Pocos saben que en 1971 "Coca" sufrió también un accidente que la tuvo al borde de la muerte. Salió disparada de un auto, fue internada en el Anchorena con fracturas múltiples y el médico le advirtió que estaba "en manos de Dios". Calabró le prometió entonces a Dios "ser mejor marido y comprarle un tapado de visón" si ella se salvaba. Le dieron el alta, pero estuvo condenada al reposo durante un año.
"Mi vida y la vida de él se modificó con ese hecho", recuerda Iliana. "Mamá no pudo pararse por un año, después agarró las muletas. Eso lo descolocó, pero papá no lloraba, no era de demostrar con lágrimas".

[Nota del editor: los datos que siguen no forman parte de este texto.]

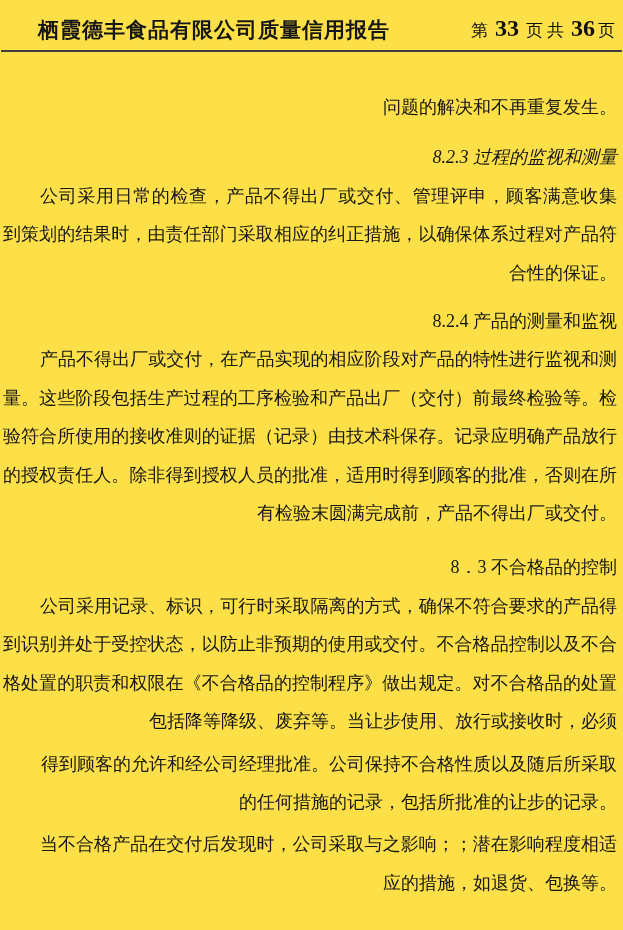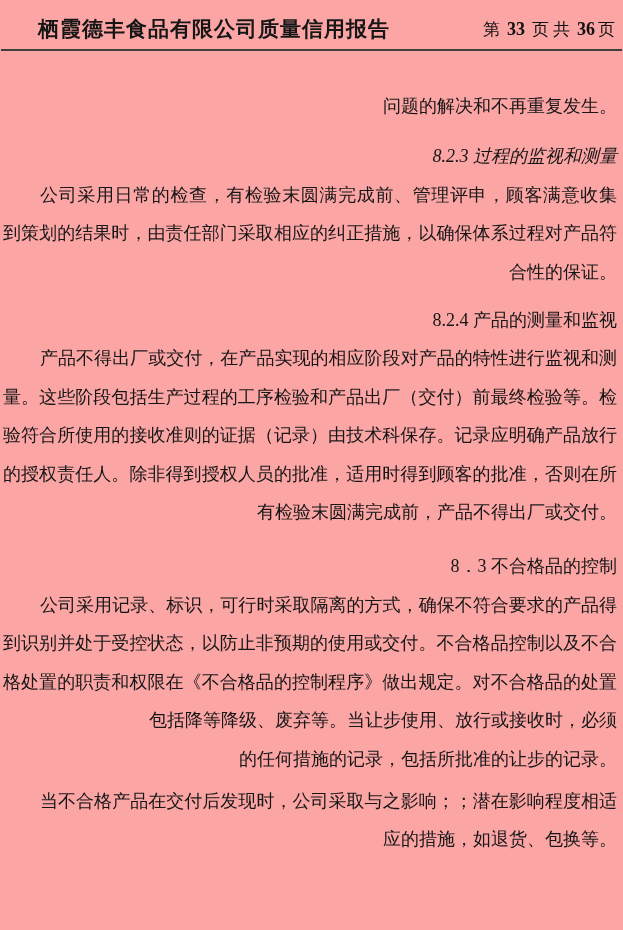"栖霞德丰食品有限公司质量信用报告" .page { background: #fca5a5 -> #fde047 }
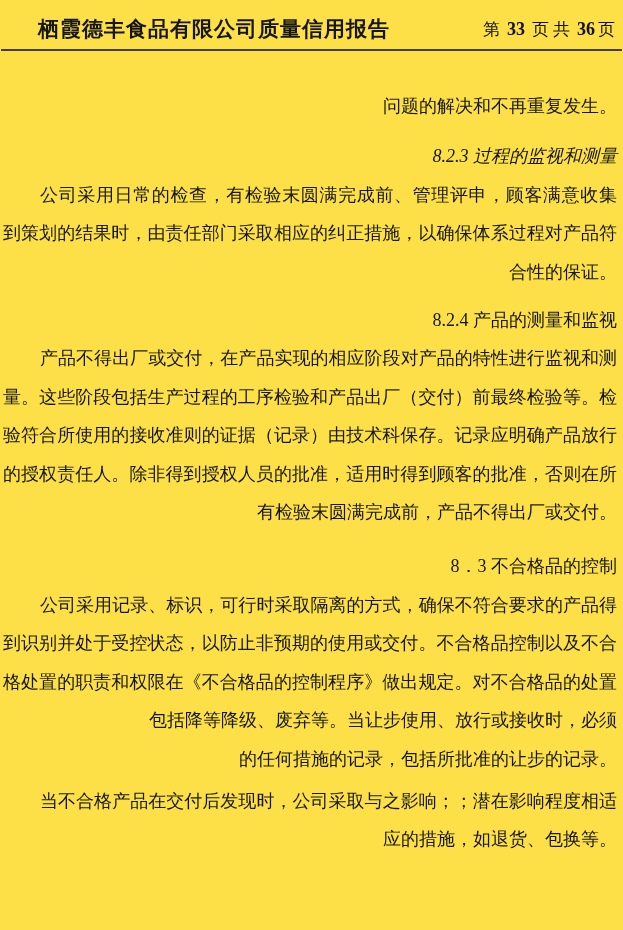"33" .page-info .num { font-size: 18px -> 24px }
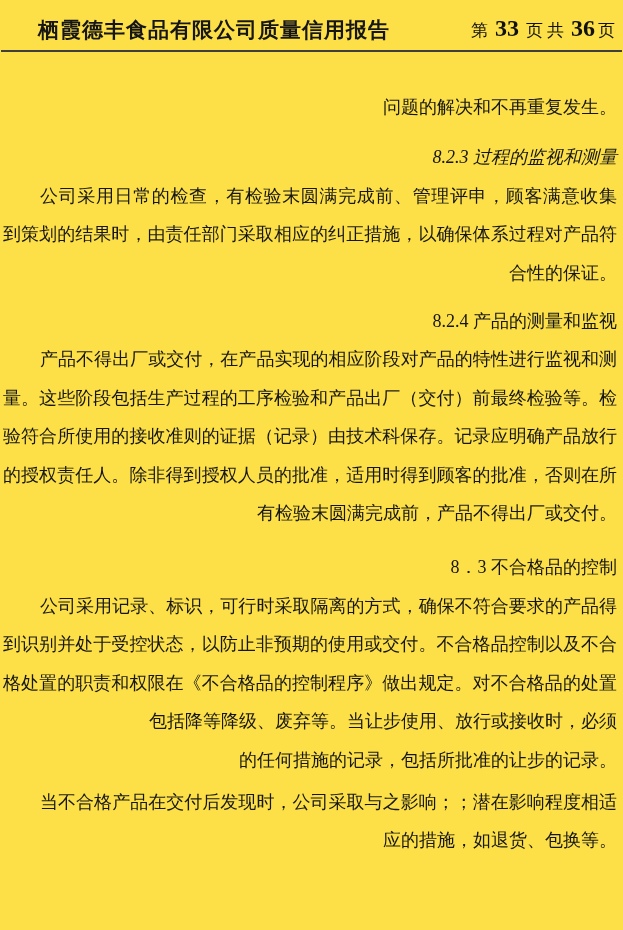"公司采用日常的检查，有检验末圆满完成前、管理评申，顾客满意收集" div.bline { text: 有检验末圆满完成前 -> 产品不得出厂或交付 }
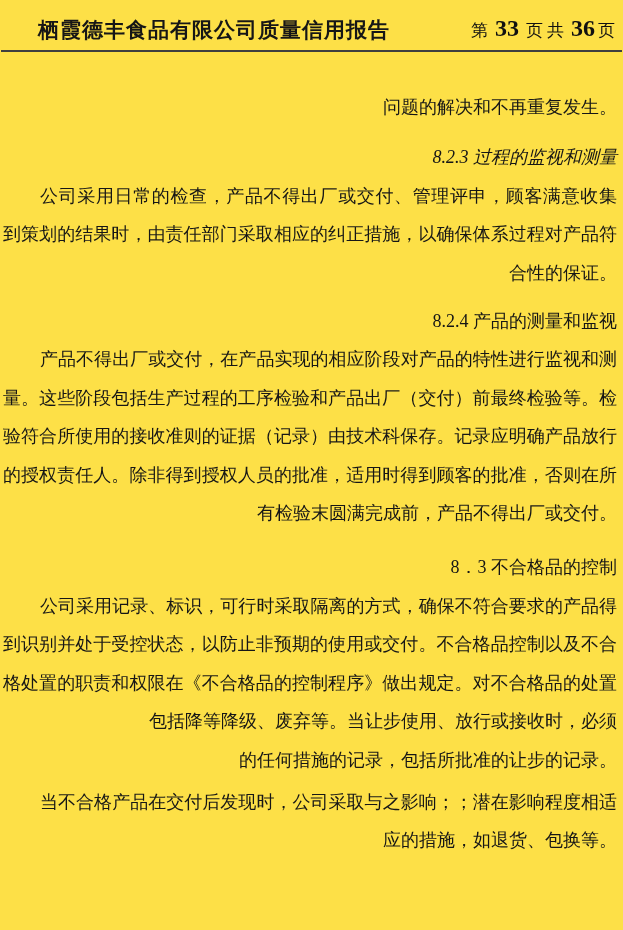"得到顾客的允许和经公司经理批准。公司保持不合格性质以及随后所采取" div.bline { html: none -> <div>得到顾客的允许和经公司经理批准。公司保持不合格性质以及随后所采取</div> }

"La única vez que lo vi desencajado fue en un casi accidente aéreo. Estábamos en el Hermitage, él hacía temporada y mamá tuvo que viajar a Buenos Aires. Fue la única vez que Coca se subió a un avión, con tanta mala suerte que la agarró una tormenta, rayos en el mar, él tenía pánico de dejarla. Al volver al hotel, el conserje le comunica: 'El vuelo en el que viajaba su mujer tuvo un desperfecto'. Papá salió eyectado, hubo un aterrizaje de emergencia y hasta dar con ella fue una odisea. Nunca más un vuelo. No lo subías a un avión ni muerto".
Calabró en su personaje de Johny Tolengo en la tapa de TV Guía.
A principios de 1990 comenzó el abismo para "El Majestuoso". Aparecía a toda máquina en Toda estrella tiene contra, en dupla con Antonio Carrizo, pero el alma estaba en carne viva. No hizo prensa de su estado anímico, y la época, sin celulares ni zoom en los dramas personales, colaboró para que el tema no saliera a flote entre los argentinos.
"Una vez, después del éxito de Tolengo, él estaba haciendo una comedia en Mar del Plata, yo viajé a verlo y me asusté. Estaba demacrado. Lo vi en un silloncito, tomándose las pulsaciones. Estaba como pinchado, sin ganas de nada. Emilio Disi le presentó un médico que lo salvó".
En dos años con el psiquiatra en cuestión, Calabró repuntó, aceptó la medicación y empezó a sentir "un lento regreso al viejo espíritu". El proceso para volver a su bienestar pleno le llevó otro lustro.
Según la Organización Mundial de la Salud (OMS), la depresión es la principal causa mundial de discapacidad, pero a veces la enfermedad se presenta como "tramposa" ante los ojos de los demás: el paciente puede seguir con su vida, con su productividad, con la "máquina" averiada.
"Hay un prejuicio sobre el deprimido: que está en la cama y llora, sin embargo existen cuadros de depresión que se manifiestan como ira, o como hipoafectividad. La hipoafectividad es no responder emocionalmente a los afectos, como una disminución de las emociones, apatía, indiferencia", explica la psicoanalista y escritora Adriana Guraieb, miembro de la Asociación Psicoanalítica Argentina (APA).
Juan Carlos Calabró en familia, junto a Iliana, Marina y Coca.